Over the years, I have received a great deal of mail about my Media Realism (MR) posts. Some 99% of the response comes from readers who do not post on the blog but maintain their privacy by e-mailing me directly at doncolemedia@gmail.com
One thing has stood out—every month or so, someone asks me what company or companies out there has a perfect business model. The simple answer, of course, is that the perfect model does not exist. Many do not accept that and ask which company has the best? Most people who write to me feel that Amazon is the best and, until recently, a number felt that Netflix was #1.
Here is my answer. No one has a complete handle on all the businesses across the globe of any size that could be analyzed but my “vote” goes for Costco.
While Amazon gets high marks who their stunning array of products, lightning-fast delivery times and customer-centric nature, I give Costco the nod when you look at all metrics (Full disclosure—I am not nor have ever been a Costco shareholder. That could change someday ).
In
brief, Costco Wholesale is a membership warehouse retailer that has been around
since 1983. Founded in Seattle, Washington, it now operates 832 locations in 14
countries and continues to grow regardless of the state of the economy. In terms of volume, it is the 3rd largest retailer in the world.
Why do I admire them so? They, as is certainly true of Amazon, are laser focused on being customer-centric. And, they resemble Amazon in that they think long term, in fact, very long term. As Costco has grown, so have the benefits to members. Costco basically caps profits of 15% on every item while most retailers go for up to 30% or more in many categories. The firm operates on a slim profit margin of 2% and makes the majority of their operating income on membership fees. You get a 5% discount on all warehouse sales if you use the Costco Visa card. They treat employees quite well and pay better than other retailers. Shareholders benefit nicely with increasing dividends and somewhat recession resistant share prices over the years. I have tried to time visits to my nearest warehouse to avoid crowds but the parking lot is generally full.

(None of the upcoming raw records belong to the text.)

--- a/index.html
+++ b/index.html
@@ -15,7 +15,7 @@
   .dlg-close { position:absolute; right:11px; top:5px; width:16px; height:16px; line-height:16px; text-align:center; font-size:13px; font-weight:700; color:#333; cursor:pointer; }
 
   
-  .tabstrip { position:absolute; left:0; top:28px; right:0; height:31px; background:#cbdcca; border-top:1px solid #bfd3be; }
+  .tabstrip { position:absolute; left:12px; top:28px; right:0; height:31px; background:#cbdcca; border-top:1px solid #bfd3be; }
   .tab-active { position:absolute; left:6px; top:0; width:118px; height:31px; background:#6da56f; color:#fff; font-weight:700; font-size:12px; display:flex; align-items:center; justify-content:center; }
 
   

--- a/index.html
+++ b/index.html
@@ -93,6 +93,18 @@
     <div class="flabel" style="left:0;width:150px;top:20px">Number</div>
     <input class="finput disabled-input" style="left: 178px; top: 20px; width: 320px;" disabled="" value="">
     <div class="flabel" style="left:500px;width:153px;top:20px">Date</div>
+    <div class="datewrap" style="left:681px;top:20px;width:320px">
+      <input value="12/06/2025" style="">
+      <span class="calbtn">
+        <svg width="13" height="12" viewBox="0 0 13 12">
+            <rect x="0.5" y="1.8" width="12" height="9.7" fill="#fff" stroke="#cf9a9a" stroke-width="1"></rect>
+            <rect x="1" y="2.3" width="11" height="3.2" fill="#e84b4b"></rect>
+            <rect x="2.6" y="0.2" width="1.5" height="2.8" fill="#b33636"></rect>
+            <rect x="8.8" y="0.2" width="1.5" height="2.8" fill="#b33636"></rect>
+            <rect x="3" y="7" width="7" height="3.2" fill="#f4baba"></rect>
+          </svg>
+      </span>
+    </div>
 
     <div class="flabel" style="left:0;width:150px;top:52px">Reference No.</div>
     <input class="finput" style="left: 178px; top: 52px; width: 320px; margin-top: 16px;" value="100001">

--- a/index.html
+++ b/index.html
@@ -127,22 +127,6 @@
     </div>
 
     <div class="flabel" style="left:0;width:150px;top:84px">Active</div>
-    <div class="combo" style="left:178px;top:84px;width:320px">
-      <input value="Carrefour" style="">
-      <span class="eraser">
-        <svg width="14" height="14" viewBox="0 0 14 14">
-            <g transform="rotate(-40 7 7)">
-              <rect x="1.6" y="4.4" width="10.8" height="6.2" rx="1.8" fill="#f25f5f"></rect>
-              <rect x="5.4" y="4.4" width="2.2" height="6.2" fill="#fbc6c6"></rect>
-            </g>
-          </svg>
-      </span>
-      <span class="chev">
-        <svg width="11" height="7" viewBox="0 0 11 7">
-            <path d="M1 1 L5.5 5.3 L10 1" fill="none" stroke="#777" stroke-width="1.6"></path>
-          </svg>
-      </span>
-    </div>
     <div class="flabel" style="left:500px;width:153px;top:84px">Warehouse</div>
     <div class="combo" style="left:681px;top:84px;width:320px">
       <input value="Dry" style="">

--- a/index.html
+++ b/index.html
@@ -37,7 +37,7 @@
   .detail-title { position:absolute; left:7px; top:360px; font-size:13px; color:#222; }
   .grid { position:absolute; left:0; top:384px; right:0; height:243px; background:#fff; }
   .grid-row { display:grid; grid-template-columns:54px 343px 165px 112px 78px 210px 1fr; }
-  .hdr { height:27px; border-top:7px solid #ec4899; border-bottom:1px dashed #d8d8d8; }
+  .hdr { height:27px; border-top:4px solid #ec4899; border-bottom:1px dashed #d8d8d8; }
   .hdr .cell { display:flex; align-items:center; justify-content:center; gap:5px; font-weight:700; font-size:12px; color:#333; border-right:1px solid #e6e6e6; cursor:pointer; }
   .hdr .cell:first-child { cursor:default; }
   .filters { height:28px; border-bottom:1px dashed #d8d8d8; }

Costco critics do not like that you often have to buy in bulk. This is because they can get better deals on merchandise by having a limited number of SKU’s (stock keeping units). You do not find 45 different toothpaste SKU’s at Costco, for sure. What they do have is great value. So, Costco may not be great for a single person living in a Manhattan studio apartment. I did suggest to one that he go long a few cases of tuna fish and store them under his bed. For homeowners for kids, Costco makes great sense.
A spectacular bargain is their ¼ pound hot dog and 20-ounce soda (plus a refill) that weighs in at $1.50 as it has been for decades. Not a healthy snack but long term customers love it.

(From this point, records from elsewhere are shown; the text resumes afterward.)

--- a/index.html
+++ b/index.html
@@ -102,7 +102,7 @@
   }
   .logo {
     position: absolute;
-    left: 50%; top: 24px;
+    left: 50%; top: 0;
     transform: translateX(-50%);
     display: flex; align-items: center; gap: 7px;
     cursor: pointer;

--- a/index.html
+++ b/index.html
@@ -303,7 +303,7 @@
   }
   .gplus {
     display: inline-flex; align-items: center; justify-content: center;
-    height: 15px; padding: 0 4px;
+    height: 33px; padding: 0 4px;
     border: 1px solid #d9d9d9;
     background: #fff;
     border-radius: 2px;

These are attributes that have given Costco what Warren Buffett calls a durable competitive advantage. They are in the game for the long pull and have built loyalty among customers, employees and shareholders even though short term earnings may be suffered.
Speaking of Warren Buffett of Berkshire Hathaway, his long- term financial partner, Charles T. “Charlie” Munger joined the Costco board of directors in 1997. Many Costco policies to me look to have Charlie’s fingerprints of ethical treatment of all stakeholders all over them.
Companies of all stripes could learn a great deal by studying Costco. They move steadily but patiently forward quarter after quarter. The company has focus and the macroeconomic environment be damned.